The trolls just stared at him.
"Why don't you fear us?" asked the one holding him.
"Fear you?" the Hobbit repeated, blinking a few times.
—Smaug is large. Larger than a house, a bear, or even a mountain. He looms over him in such a way that he believes the dragon could block out the sun just from standing. He can see his reflection in one amber eye that is nearly as wide as he is tall. He realizes exactly how small and pale and pathetic he looks, and it makes him cold in a way snow never could—
—Thorin falls and does not get up. He does not move, does not flinch, does not stir. It makes something in him rise up and roar—
—the ring whispers promises to him; promises of freedom, promises of power, and promises of rebirth. He shuts the whispers away and tries to ignore the twisting feeling in his stomach—
—Frodo adjusts the mithril shirt that hangs to his thighs. It hangs awkwardly on his small frame, and makes him look like a child playing dress up. When Frodo looks up to meet his eyes, he can see a strength in them that he himself has never possessed. That strength makes his heart stop because it is a strength that demands a life in return—
"No," Bilbo said with a smile that he knew was as twisted as the vines in his garden. "No, I do not fear you three."
The three trolls looked stumped.
"But… You should be afraid of us!" cried the second one, looking as if his world had been turned upside down.
"Yeah, you should be afraid of us!" the first one agreed, shaking him. Bilbo felt and saw his world turn upside down, and tried his best to control his stomach.

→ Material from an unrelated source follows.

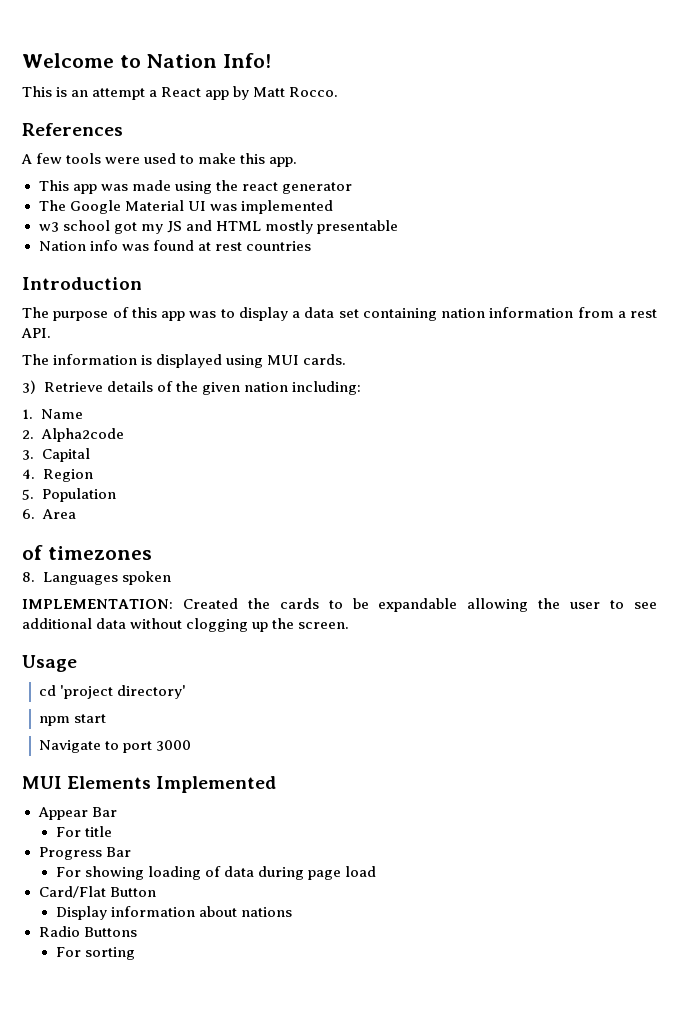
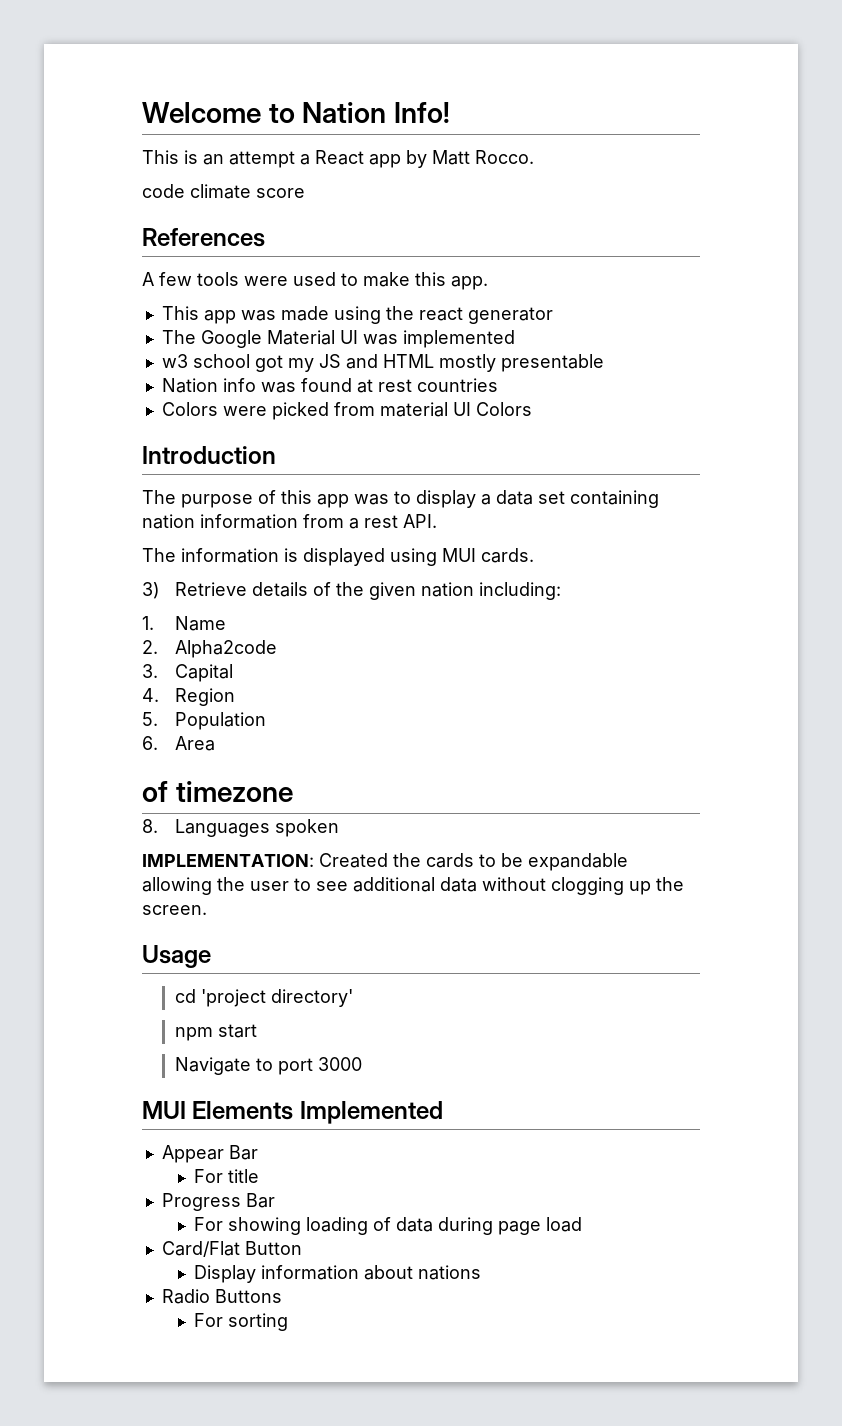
(339, 92) none -> [142,184,305,199] // code climate score
(311, 246) none -> [161,402,532,420] // Colors were picked from material UI Colors
[47,546,152,560] timezones -> [175,781,293,802] timezone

"Let's put him in the pot. That should put the fear in him," the third—and smartest, obviously—troll suggested with a smile that showed his missing and yellowed teeth.
"If you're planning to eat me, I would suggest roasting," he chimed in as they carried him back to their pot. "That way you won't lose the juiciness of the meat."
"You know how to cook?" questioned the third one, sitting down before his pot.
He nodded. "Oh yes. Tell me, how does your soup taste at the moment? Perhaps I could recommend some herbs and spices you could add."
The trolls stared at him and then at each other before the first finally shrugged and dropped the Hobbit down before the pot. He picked up the wooden ladle and took a gulp of the soup, and then twisted his face up into a snarl.
"That tastes awful! What did you put into it?" the first troll asked the third.
"The same stuff as always!" claimed the third troll as the second one took a turn trying the soup.
"Oh! He's right! That taste horrible it does!" the second troll agreed, throwing the ladle down and wiping at his tongue as if he could wipe the taste away.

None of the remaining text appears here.